-- EXTRACTED ENTRIES follows --

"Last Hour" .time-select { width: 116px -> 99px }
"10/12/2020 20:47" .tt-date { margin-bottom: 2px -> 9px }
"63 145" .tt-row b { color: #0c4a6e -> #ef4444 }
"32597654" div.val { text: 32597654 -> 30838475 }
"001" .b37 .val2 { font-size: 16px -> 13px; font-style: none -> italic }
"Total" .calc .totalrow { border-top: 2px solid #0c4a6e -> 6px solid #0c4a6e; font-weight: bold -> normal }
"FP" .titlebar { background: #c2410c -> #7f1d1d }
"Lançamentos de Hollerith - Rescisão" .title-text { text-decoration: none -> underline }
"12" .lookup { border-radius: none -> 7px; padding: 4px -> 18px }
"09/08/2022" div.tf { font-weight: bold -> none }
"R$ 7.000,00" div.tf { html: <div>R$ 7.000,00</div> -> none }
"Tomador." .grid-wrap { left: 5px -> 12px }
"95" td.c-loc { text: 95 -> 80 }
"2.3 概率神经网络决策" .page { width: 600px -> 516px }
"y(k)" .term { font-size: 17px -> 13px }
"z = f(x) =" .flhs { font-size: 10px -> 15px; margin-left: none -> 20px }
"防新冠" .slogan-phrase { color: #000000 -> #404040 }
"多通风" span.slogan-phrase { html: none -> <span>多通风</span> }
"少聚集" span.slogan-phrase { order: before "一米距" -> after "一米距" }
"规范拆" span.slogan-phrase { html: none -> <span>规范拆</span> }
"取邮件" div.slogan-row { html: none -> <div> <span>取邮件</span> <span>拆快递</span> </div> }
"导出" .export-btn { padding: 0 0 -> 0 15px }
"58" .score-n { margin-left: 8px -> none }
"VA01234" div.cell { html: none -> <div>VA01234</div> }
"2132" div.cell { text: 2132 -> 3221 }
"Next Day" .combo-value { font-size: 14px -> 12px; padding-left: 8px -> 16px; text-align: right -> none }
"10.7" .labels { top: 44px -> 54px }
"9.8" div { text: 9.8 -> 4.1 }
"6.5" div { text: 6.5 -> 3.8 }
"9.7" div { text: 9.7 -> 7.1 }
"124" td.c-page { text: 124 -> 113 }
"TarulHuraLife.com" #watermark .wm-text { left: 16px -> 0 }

-- EXTRACTED ENTRIES concluded --

**EXERCISE OBJECTIVE:**
Write the listing out again in full, exactly as it stands above.

**EXERCISE OUTPUT:**
"Last Hour" .time-select { width: 116px -> 99px }
"10/12/2020 20:47" .tt-date { margin-bottom: 2px -> 9px }
"63 145" .tt-row b { color: #0c4a6e -> #ef4444 }
"32597654" div.val { text: 32597654 -> 30838475 }
"001" .b37 .val2 { font-size: 16px -> 13px; font-style: none -> italic }
"Total" .calc .totalrow { border-top: 2px solid #0c4a6e -> 6px solid #0c4a6e; font-weight: bold -> normal }
"FP" .titlebar { background: #c2410c -> #7f1d1d }
"Lançamentos de Hollerith - Rescisão" .title-text { text-decoration: none -> underline }
"12" .lookup { border-radius: none -> 7px; padding: 4px -> 18px }
"09/08/2022" div.tf { font-weight: bold -> none }
"R$ 7.000,00" div.tf { html: <div>R$ 7.000,00</div> -> none }
"Tomador." .grid-wrap { left: 5px -> 12px }
"95" td.c-loc { text: 95 -> 80 }
"2.3 概率神经网络决策" .page { width: 600px -> 516px }
"y(k)" .term { font-size: 17px -> 13px }
"z = f(x) =" .flhs { font-size: 10px -> 15px; margin-left: none -> 20px }
"防新冠" .slogan-phrase { color: #000000 -> #404040 }
"多通风" span.slogan-phrase { html: none -> <span>多通风</span> }
"少聚集" span.slogan-phrase { order: before "一米距" -> after "一米距" }
"规范拆" span.slogan-phrase { html: none -> <span>规范拆</span> }
"取邮件" div.slogan-row { html: none -> <div> <span>取邮件</span> <span>拆快递</span> </div> }
"导出" .export-btn { padding: 0 0 -> 0 15px }
"58" .score-n { margin-left: 8px -> none }
"VA01234" div.cell { html: none -> <div>VA01234</div> }
"2132" div.cell { text: 2132 -> 3221 }
"Next Day" .combo-value { font-size: 14px -> 12px; padding-left: 8px -> 16px; text-align: right -> none }
"10.7" .labels { top: 44px -> 54px }
"9.8" div { text: 9.8 -> 4.1 }
"6.5" div { text: 6.5 -> 3.8 }
"9.7" div { text: 9.7 -> 7.1 }
"124" td.c-page { text: 124 -> 113 }
"TarulHuraLife.com" #watermark .wm-text { left: 16px -> 0 }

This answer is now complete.